Brillante inauguración con Falla
El Palacio de Carlos V, a patio lleno, echó a caminar su 50º Festival Internacional, probablemente nuestra manifestación artística de música y danza más prestigiosa en el mundo. Cuáles pueden ser los secretos que justifican tan positiva realidad es cosa muy explicable: se llaman continuidad, fidelidad e innovación, justamente dosificados; exigencia en los organizadores y en el público, y ese misterio granadino consistente en mezclar universalidad y localismo, amor por las grandes empresas y arraigo cariñoso por las pequeñas cosas y los grandes nombres amigos. En los quioscos, el excelente suplemento del diario Ideal y en los escaparates de las librerías nuevos libros y biografías sobre Barrios y Ruiz Aznar biografiados por Manuel Orozco y Juan Alfonso García, junto a las de otros personajes más o menos recientes y siempre legendarios: Melchor Almagro, Ángel Ganivet, Gallego y Burín y sin cesar, una y otra vez, Falla y García Lorca.
El festival quizá forme parte de esa mitología aun cuando su último y excelente director durante los últimos ocho años, Alfredo Aracil, sea por naturaleza más razonable que mitómano y prefiera aplicar sus fantasías a realidades dominadas por la lógica.
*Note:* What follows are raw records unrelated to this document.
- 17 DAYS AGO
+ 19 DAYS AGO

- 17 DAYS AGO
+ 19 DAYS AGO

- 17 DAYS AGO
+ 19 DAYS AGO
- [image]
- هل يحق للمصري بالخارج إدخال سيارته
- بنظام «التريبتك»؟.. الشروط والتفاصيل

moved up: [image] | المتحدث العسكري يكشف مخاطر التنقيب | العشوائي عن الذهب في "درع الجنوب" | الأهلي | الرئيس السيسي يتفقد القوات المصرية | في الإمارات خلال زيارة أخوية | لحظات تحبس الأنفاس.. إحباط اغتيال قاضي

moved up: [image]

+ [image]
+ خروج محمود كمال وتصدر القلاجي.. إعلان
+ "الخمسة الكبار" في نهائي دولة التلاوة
Por ejemplo: la inauguración del festival 'bodas de oro' con el mismo programa que abrió la primera edición, esto es, un todo Falla en manos de la Orquesta Nacional dirigida por quien ejerció su más larga titularidad: el burgalés Rafael Frühbeck de Burgos.
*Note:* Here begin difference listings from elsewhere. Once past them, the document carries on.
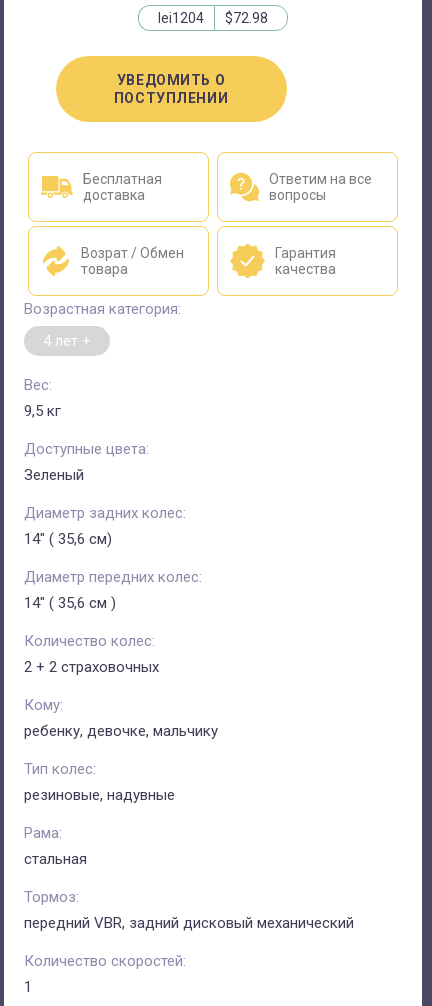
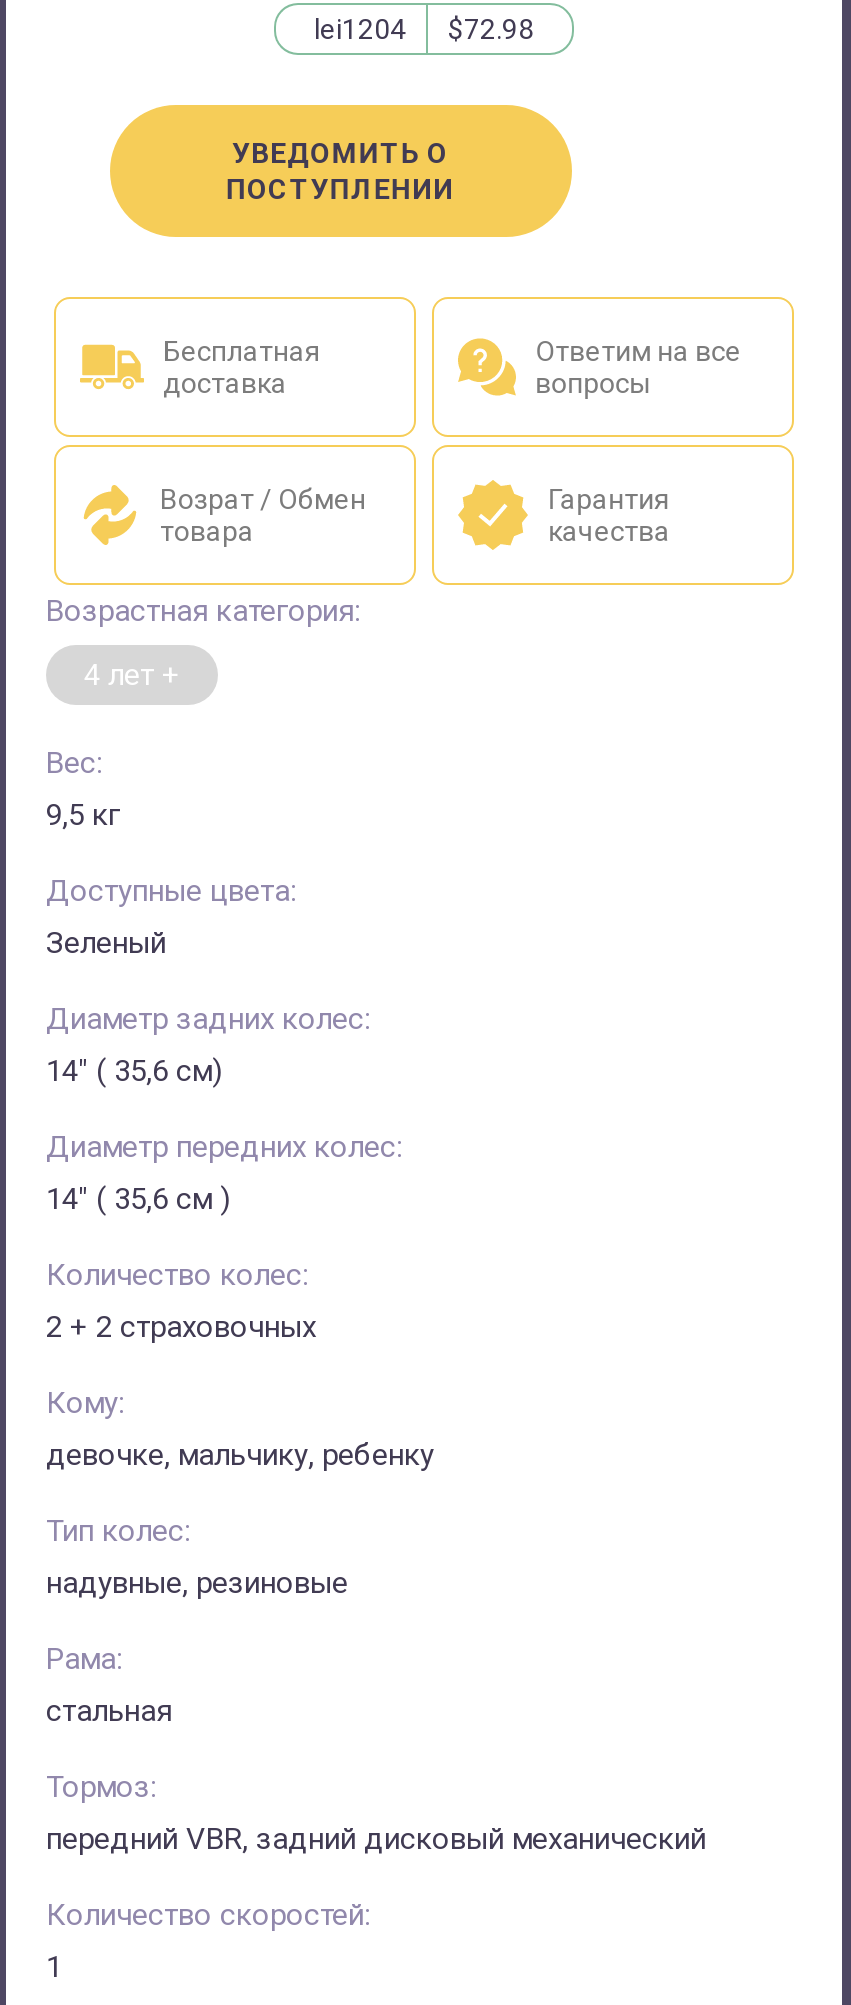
- ребенку, девочке, мальчику
+ девочке, мальчику, ребенку

- резиновые, надувные
+ надувные, резиновые
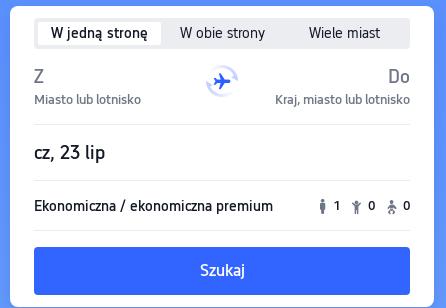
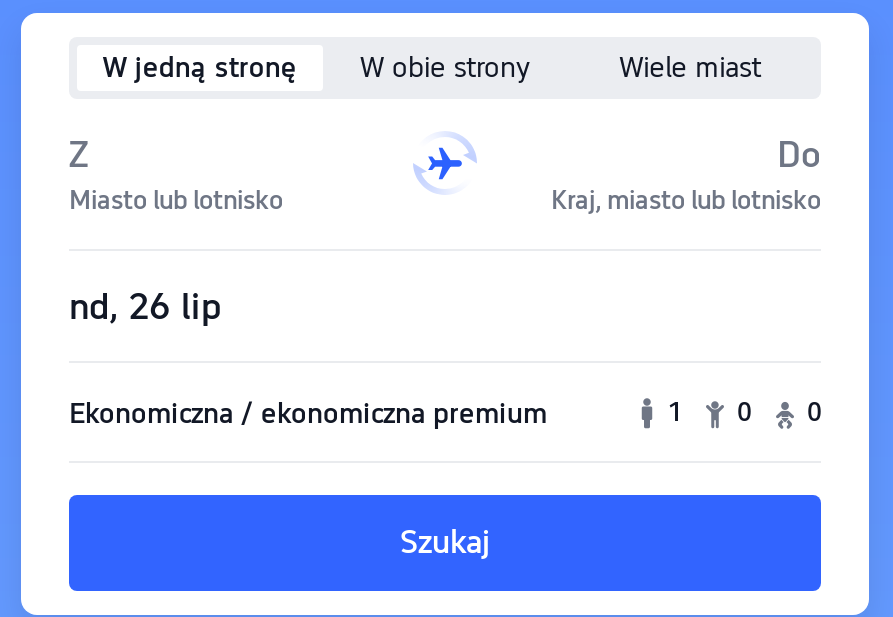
- cz, 23 lip
+ nd, 26 lip
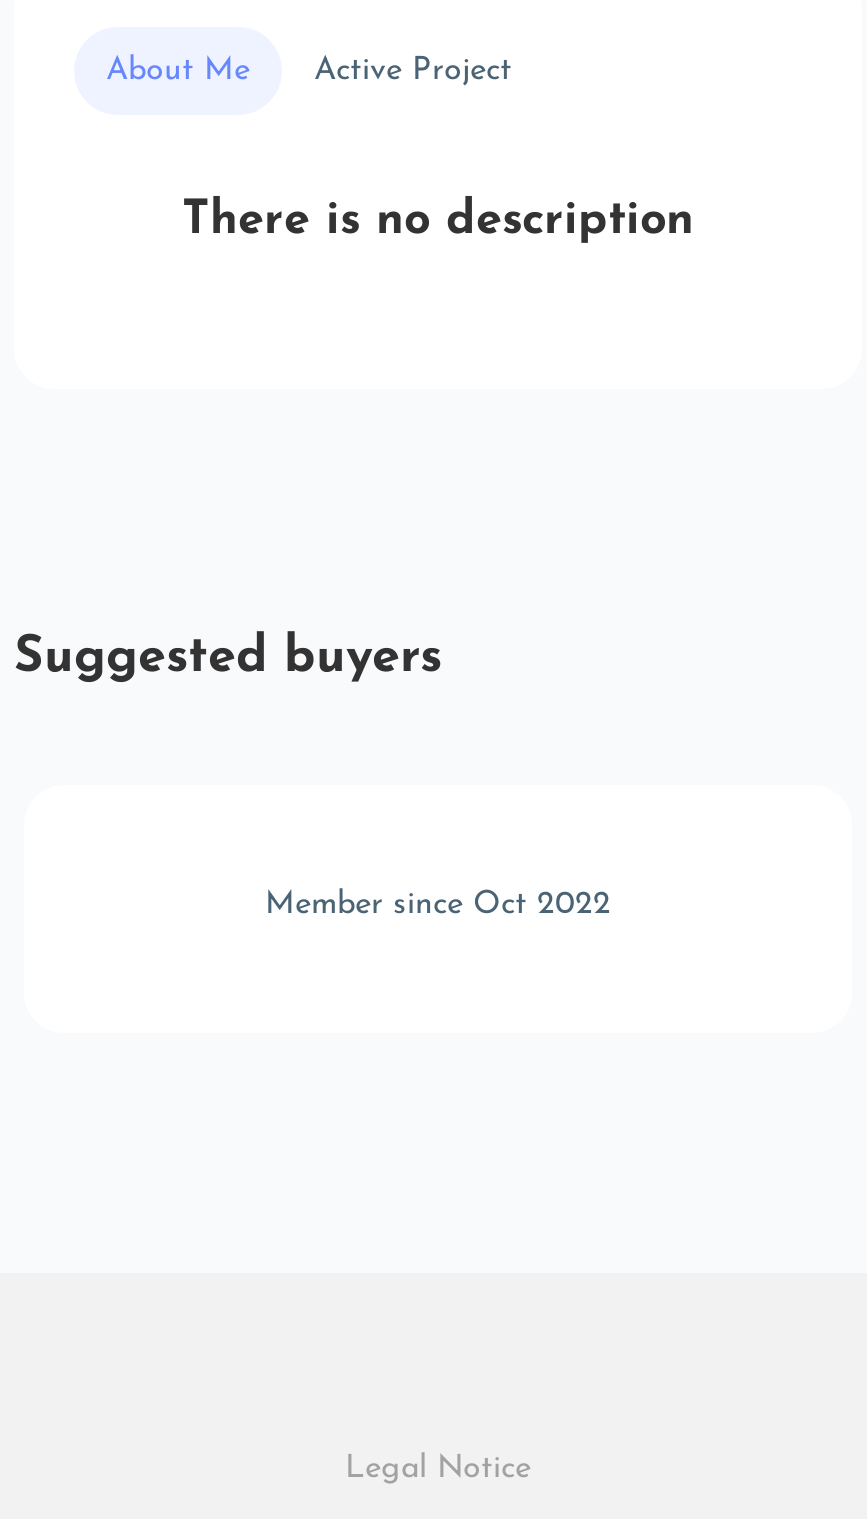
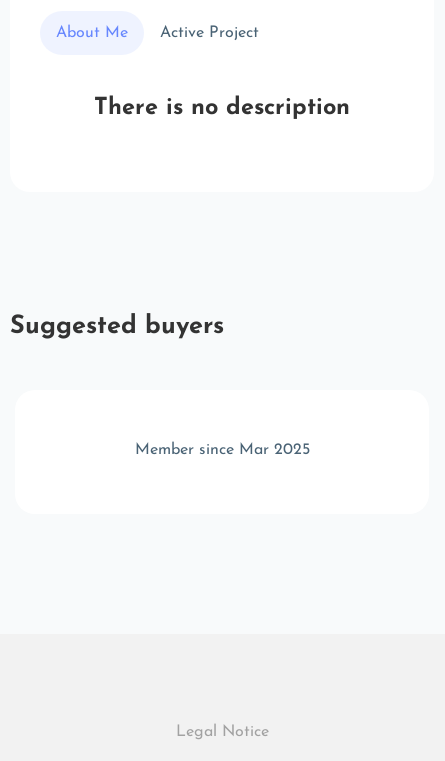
- Member since Oct 2022
+ Member since Mar 2025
Este Falla mágico de El amor brujo, La vida breve, Los nocturnos y El sombrero de tres picos es sustancialmente granadino por la inspiración, la temática, la geografía y el sentimiento general. No creo que exista, ni es fácil que se repita, una transmigración al sinfonismo del célebre zorongo gitano como la del tercer Nocturno, con las repetidas coplas jondas enraizadas en Juan Breva o un ensimismamiento granadino comparable al Nocturno del Generalife. Sobre toda la obra se alza el talante evocador que inmortalizó Albéniz en Iberia y el modernismo discreto de un Rusiñol que parece reverdecer en la versión ensoñadora y lejanamente romántica de un pianista catalán tan refinado y sensible como es Josep María Colom.
Quizá chocó en este concierto inaugural la España inmaterial de los Nocturnos con el realismo un poco acre de la cantaora Esperanza Fernández en El amor brujo, tan lejano de la culturización para folclorística de Manuel de Falla y perfectamente asumido, hace medio siglo, por la irrepetible Ana María Iriarte. En cuanto a Frühbeck, mensajero permanente de Falla en el mundo, sus interpretaciones son cada vez más honda y serenas, mejor cantadas, contadas, aireadas y ricas de esos silencios que son música misma, como vio con tino el filósofo García Morente en uno de sus penetrantes ensayos. Disiento de la 'recuperación' del romance del pescador de Martínez Sierra sobre la maravillosa esencialidad de una música en la que Falla vuelve la mirada por vez primera al lejano legado de Francisco Salinas. Mi disención es doble por cuanto manda la veracidad artística y la fidelidad a la herencia de don Manuel, quien prescindió de casi todos los textos de la primitiva gitanería escrita para Pastora Imperio, pero sobre la que el compositor, al crear el ballet definitivo de El amor brujo, escribe a su protagonista, Antonia Mercé: 'Usted y El amor brujo son una misma cosa'.
Espléndida la introducción y danza de La vida breve que hoy aborda Frühbeck adivinando la intención fallesca que juntaba 'pura raza' y espíritu 'casi de cuarteto'. Ante las ovaciones, el maestro y la Nacional ofrecieron la versión orquestal de Granada, la dolida serenata de Albéniz, y lo hicieron tal y como es, una deliciosa imagen de un españolismo todavía de salón o, si se quiere, de salón granadino -doradas cornucopias, mobiliario isabelino y, afuera, lejanías geográficas y perspectivas acústicas-. En el entreacto, el director Aracil impuso al maestro Frühbeck la medalla del festival por su larga historia y profunda fidelidad a la ciudad, su música y sus gentes.